Use cases - Time & Space Complexity
When we look at use cases in programming, we want to know how the time a program takes changes as the input grows.
We ask: How does the program's work increase when we give it more data?
Analyze the time complexity of the following code snippet.
#include <stdio.h>
void printNumbers(int n) {
for (int i = 0; i < n; i++) {
printf("%d\n", i);
}
}
int main() {
printNumbers(5);
return 0;
}
This code prints numbers from 0 up to n-1, showing a simple use case of a loop.
Identify the loops, recursion, array traversals that repeat.
- Primary operation: The for-loop that prints each number.
- How many times: It runs exactly n times, once for each number from 0 to n-1.
As n grows, the number of print operations grows the same way.
| Input Size (n) | Approx.

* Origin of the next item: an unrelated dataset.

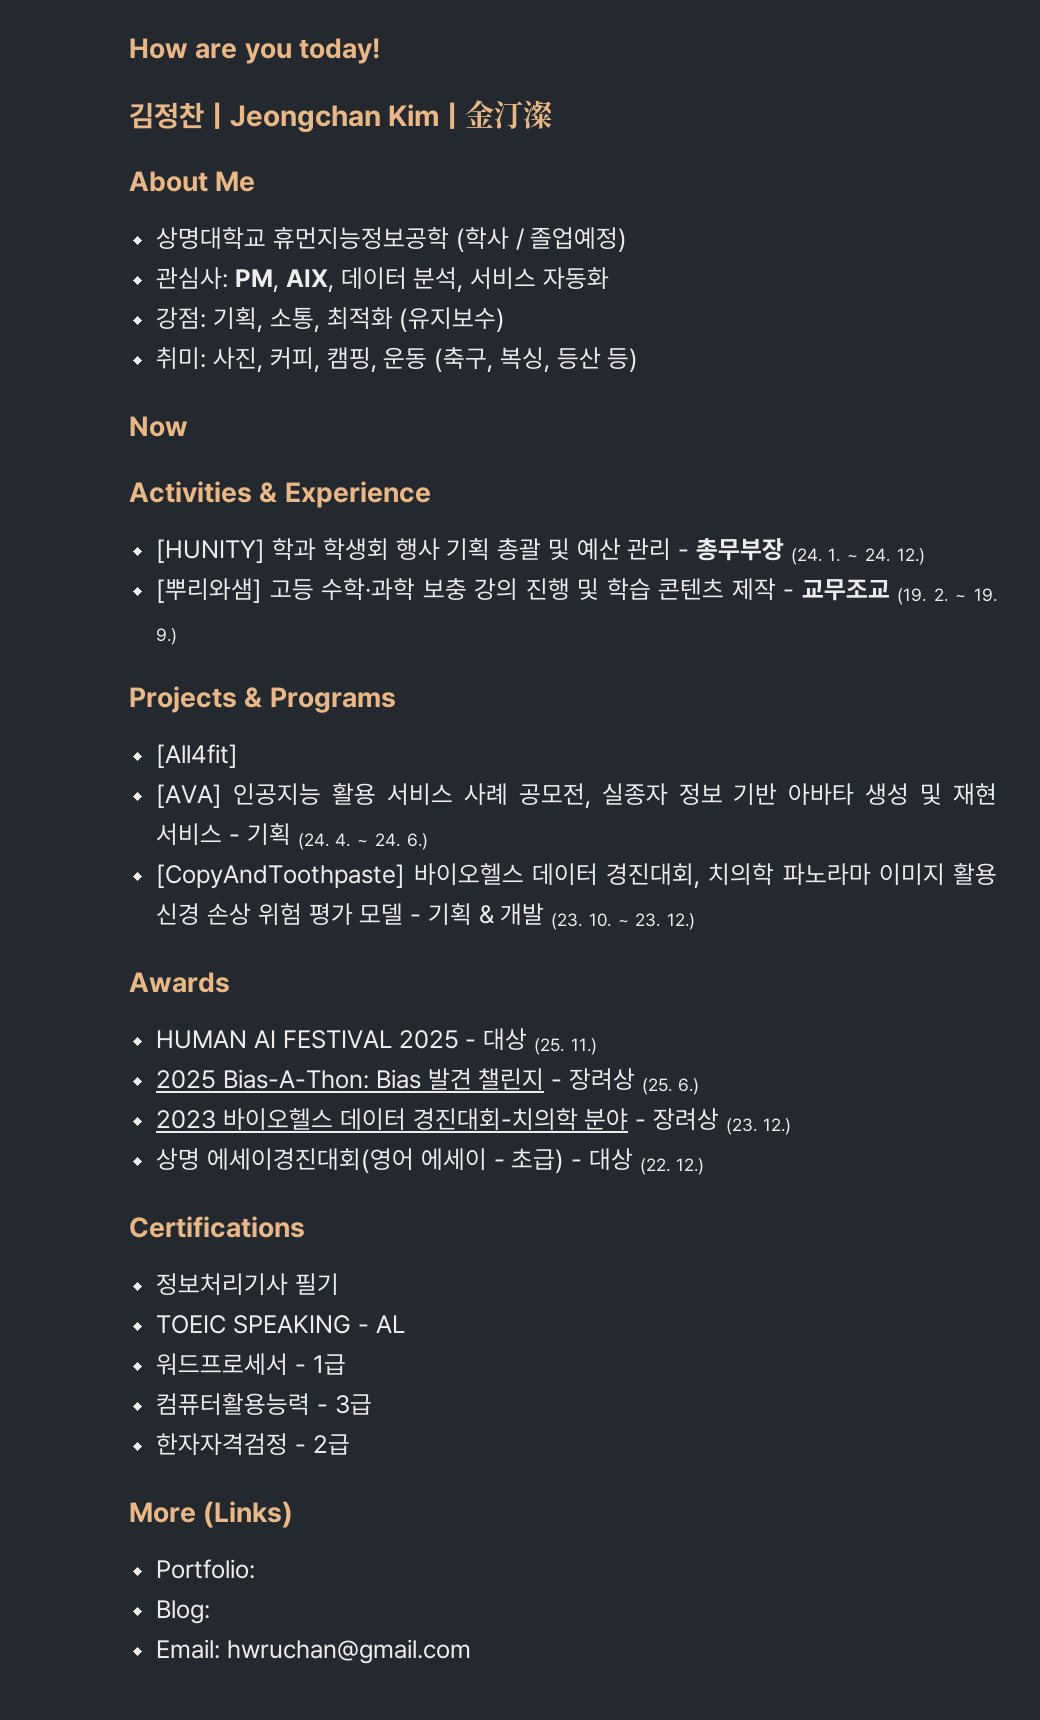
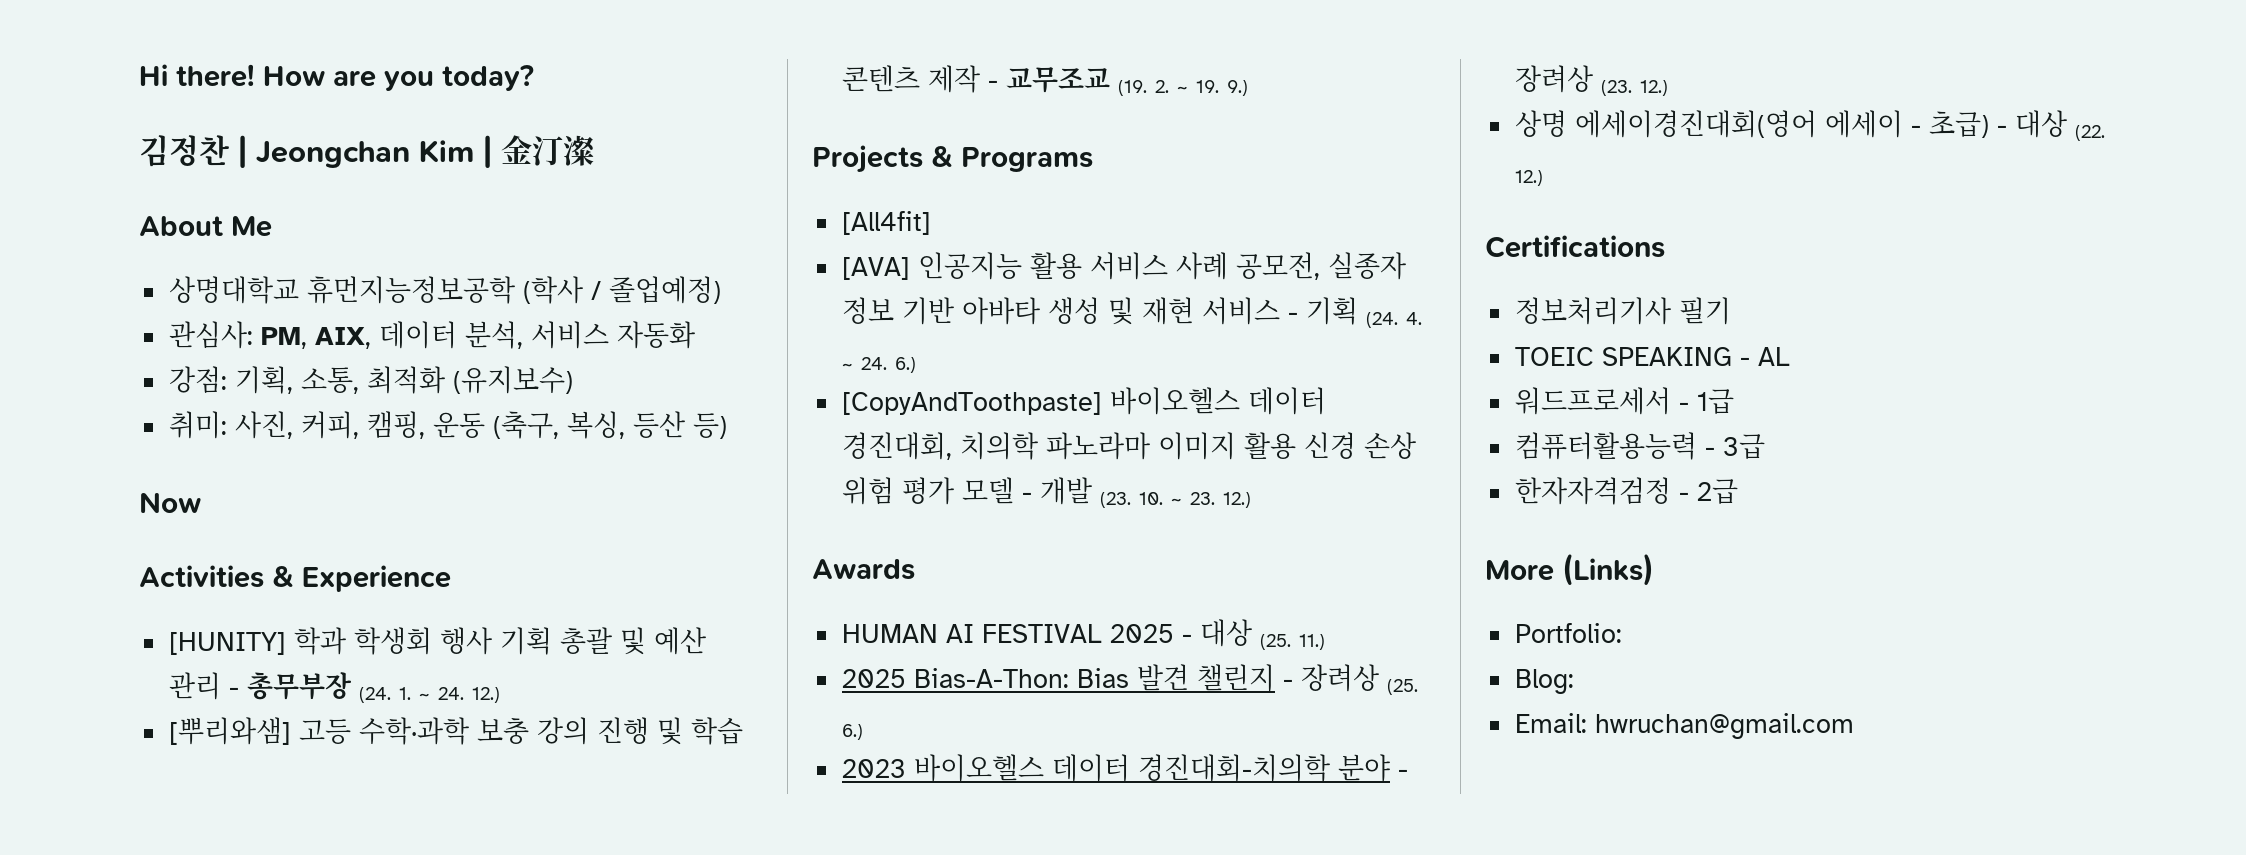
+ Hi there!
- How are you today!
+ How are you today?
- [CopyAndToothpaste] 바이오헬스 데이터 경진대회, 치의학 파노라마 이미지 활용 신경 손상 위험 평가 모델 - 기획 & 개발 (23. 10. ~ 23. 12.)
+ [CopyAndToothpaste] 바이오헬스 데이터 경진대회, 치의학 파노라마 이미지 활용 신경 손상 위험 평가 모델 - 개발 (23. 10. ~ 23. 12.)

Operations |
|---|---|
| 10 | 10 prints |
| 100 | 100 prints |
| 1000 | 1000 prints |
Pattern observation: The work grows directly with the input size; double the input, double the work.
Time Complexity: O(n)
This means the time to run grows in a straight line with the size of the input.

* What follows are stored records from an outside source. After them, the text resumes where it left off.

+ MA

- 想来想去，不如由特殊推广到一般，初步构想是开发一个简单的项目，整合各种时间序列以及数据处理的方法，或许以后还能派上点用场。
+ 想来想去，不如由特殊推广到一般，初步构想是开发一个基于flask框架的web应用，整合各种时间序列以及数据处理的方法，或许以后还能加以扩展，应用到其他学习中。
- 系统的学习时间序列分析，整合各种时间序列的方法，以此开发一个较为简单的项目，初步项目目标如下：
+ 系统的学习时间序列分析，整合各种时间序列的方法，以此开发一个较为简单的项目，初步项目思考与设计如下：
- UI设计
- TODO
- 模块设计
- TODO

[X] Wrong: "The loop runs faster because it just prints numbers quickly."
[OK] Correct: The speed of printing doesn't change the fact that the loop runs once per input item, so time still grows with n.
Understanding how simple loops grow with input size helps you explain your code clearly and shows you know how programs behave as data grows.
"What if we added a nested loop inside the existing loop? How would the time complexity change?"